Assembling your view…
Crunching costs, sorting signals, rendering insights.
Crunching costs, sorting signals, rendering insights.
The numbers are clear: 2 of 2 cities beat the national cost-of-living benchmark of 111. And for the typical household, dallas stands out at 93 on the index, with rent of $1,591/month — though some people might weigh that differently — and household income of $67,760. Fairly typical for a city this …
The numbers are clear: 2 of 2 cities beat the national cost-of-living benchmark of 111. And for the typical household, dallas stands out at 93 on the index, with rent of $1,591/month — though some people might weigh that differently — and household income of $67,760. Fairly typical for a city this size. Assembled from 2026 Census, Zillow, and BLS data.
Here's Dallas by the numbers — and there's a lot to like (and a little to watch). Cost index: 93. Rent: $1,591/month — we had to double-check this one — . Income: $67,760/year. Home price: $305,523. Population: 1,302,868. The strongest category is Housing at 93; the most expensive is Healthcare at 99. Translate that rent to annual numbers, and residents are saving renters $3,648 per year vs. the national median. That could be a concern depending on your priorities.
The ranking uses a composite of 2026 data from Census Bureau population/income surveys, Zillow rent and home price indices, BLS salary benchmarks, and Tax Foundation tax rates. And generally speaking, dallas (index 93, rent $1,591); Oklahoma (index 73, rent $1,255). Each city profile below links to the full detail page with 12-month trends, salary breakdowns, and cost category comparisons.
And here's the trade-off: Nationally, the 288 cities in our database average a cost index of 111, rent of $1,895/month, and household income of $80,367. The cities in this ranking significantly outperform those benchmarks. If you're a planner, this number should anchor your spreadsheet (that's pre-tax, of course).
If you're ready to act on this, three things to do next: 1) Click into the city pages for the top 3 and check rent trends — direction matters more than the snapshot. 2) Run your income through the salary calculator for a personalized cost comparison. 3) Compare your top two picks head-to-head on our comparison page. The data is here; the decision is yours (not adjusted for inflation, but still telling).
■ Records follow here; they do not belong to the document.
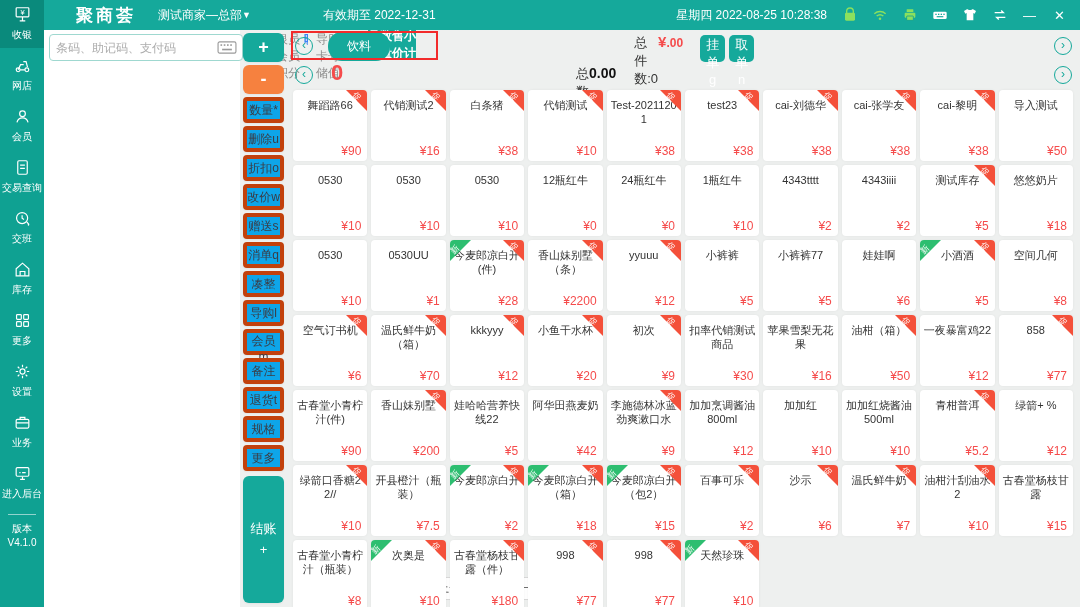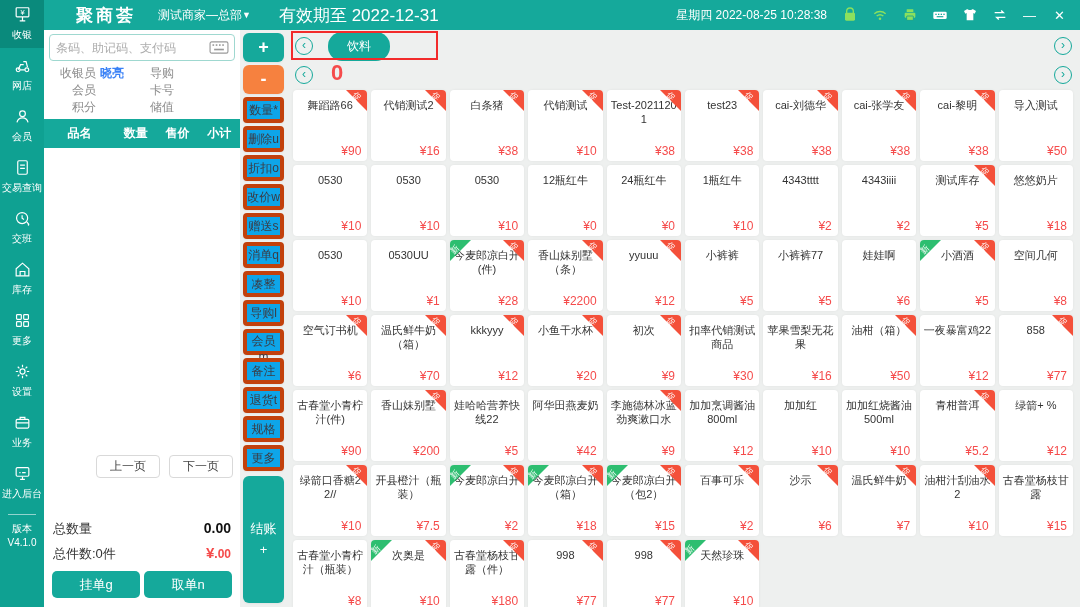--- a/index.html
+++ b/index.html
@@ -9,41 +9,41 @@
   :root{
     --accent:#15a99b; --accent-dark:#0d9488; --sidebar:#0fa192; --sidebar-active:#0a8a7c;
     --orange:#f6813f; --price:#f54b4b; --badge-red:#f4503a; --badge-green:#2dbe70; --anno:#f22b2b;
   }
   
   .topbar{position:absolute;left:0;top:0;width:1080px;height:30px;background:var(--accent);
           display:flex;align-items:center;color:#fff;box-sizing:border-box;padding-left:76px;z-index:2;}
   .logo{font-size:17px;font-weight:bold;letter-spacing:3px;margin-right:22px;}
   .store{font-size:12px;margin-right:28px;display:flex;align-items:center;cursor:pointer;}
   .store .caret{font-size:9px;}
-  .validity{font-size:17px;}
+  .validity{font-size:12px;margin-left:44px;}
   .topbar .spacer{flex:1;}
   .datetime{font-size:12px;margin-right:14px;}
   .tb-icons{display:flex;align-items:center;gap:13px;margin-right:12px;}
   .tb-icons .ic{width:17px;height:17px;display:flex;align-items:center;justify-content:center;cursor:pointer;}
   .tb-icons svg{width:16px;height:16px;}
   .win-glyph{color:#fff;font-size:13px;line-height:17px;}
   
   .sidebar{position:absolute;left:0;top:0;bottom:0;width:44px;background:var(--sidebar);z-index:3;
            display:flex;flex-direction:column;align-items:stretch;}
   .side-item{display:flex;flex-direction:column;align-items:center;gap:2px;color:#fff;
              font-size:10px;padding:5px 0 6px;cursor:pointer;}
   .side-item svg{width:19px;height:19px;stroke:#fff;fill:none;stroke-width:1.5;}
   .side-item.active{background:var(--sidebar-active);}
   .side-item + .side-item{margin-top:3px;}
   .side-bottom{margin-top:auto;}
   .side-divider{width:28px;border-top:1px solid rgba(255,255,255,.55);margin:7px auto;}
   .version{color:#fff;font-size:10px;text-align:center;line-height:1.35;padding-bottom:8px;}
   
   .panel{position:absolute;left:44px;top:30px;width:196px;bottom:0;background:#fff;
-         display:flex;flex-direction:column;box-sizing:border-box;}
+         display:flex;flex-direction:row;box-sizing:border-box;}
   .search-row{margin:4px 5px 3px;border:1px solid #9fd8d0;border-radius:4px;height:25px;
               display:flex;align-items:center;background:#fff;}
   .search-row input{border:none;outline:none;flex:1;min-width:0;font-size:12px;padding:0 6px;color:#333;background:transparent;}
   .search-row input::placeholder{color:#aeaeae;}
   .kb-ic{margin-right:5px;display:flex;}
   .info{padding:1px 4px 3px;font-size:12px;}
   .info-row{display:flex;line-height:17px;}
   .info-cell{flex:1;white-space:nowrap;overflow:hidden;}
   .lab{display:inline-block;min-width:48px;text-align:right;color:#8b8b8b;margin-right:4px;}
   .lab2{display:inline-block;min-width:32px;text-align:right;color:#8b8b8b;margin-right:4px;}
#1 Ranked: Dallas, TX — cost index 93, rent $1,591/mo, income $67,760
2 of 2 cities come in below the national cost-of-living average of 111
Data sourced from Census Bureau, Zillow, BLS, and Tax Foundation — current as of 2026
| Rank | City | Cost Index | Median Rent | |
|---|---|---|---|---|
| 1 | DallasTX | 93 | $1,591 | Details |
| 2 | OklahomaOK | 73 | $1,255 | Details |
1,302,868 residents · Texas
Dallas is one of the cheaper options here. And more often than not, rent is $1,591/month, which is lower than most cities in this ranking. The cost index is 93. Income sits at $67,760. You get the picture (and that gap widens if you factor in state taxes).
702,767 residents · Oklahoma
Real talk: Dive into Oklahoma's numbers: cost index 73 (38 points below national average), rent $1,255/month, income $66,702, and a home price of $203,329. And generally speaking, the city's cost profile isn't flat — Housing is the cheapest category at 73, while Healthcare runs 95. As a major city with 702,767 residents, amenities and job markets are robust.
Our cost of living index uses real Zillow rent data as the foundation, indexed to 100 (national median). Sub-categories (housing, food, transport, utilities, healthcare) are derived from the overall index with regional adjustments. Data is updated monthly.
Dallas (ranked #1) has a cost index of 93 and rent of $1,591/mo, while Oklahoma (ranked #2) has a cost index of 73 and rent of $1,255/mo — a 20-point difference in cost of living.
City data is refreshed monthly from Census Bureau population estimates, Zillow rent and home price indices, BLS salary data, and Tax Foundation tax rates. Last updated: 2026.
The median 1-bedroom rent in Dallas is $1,591/month as of 2026, based on Zillow's Observed Rent Index. This is $304 below the national median of $1,895/month.
The median home price in Dallas is $305,523, which is 4.5× the local median income. It's on the edge of affordability for median-income households. The national median home price is $467,370.
This ranking was generated using data current as of early 2026. Population and income data comes from the Census Bureau's American Community Survey (5-year estimates). Rent and home price data is from Zillow's monthly releases. Tax rates are from the Tax Foundation's 2025 edition. Rankings are refreshed monthly.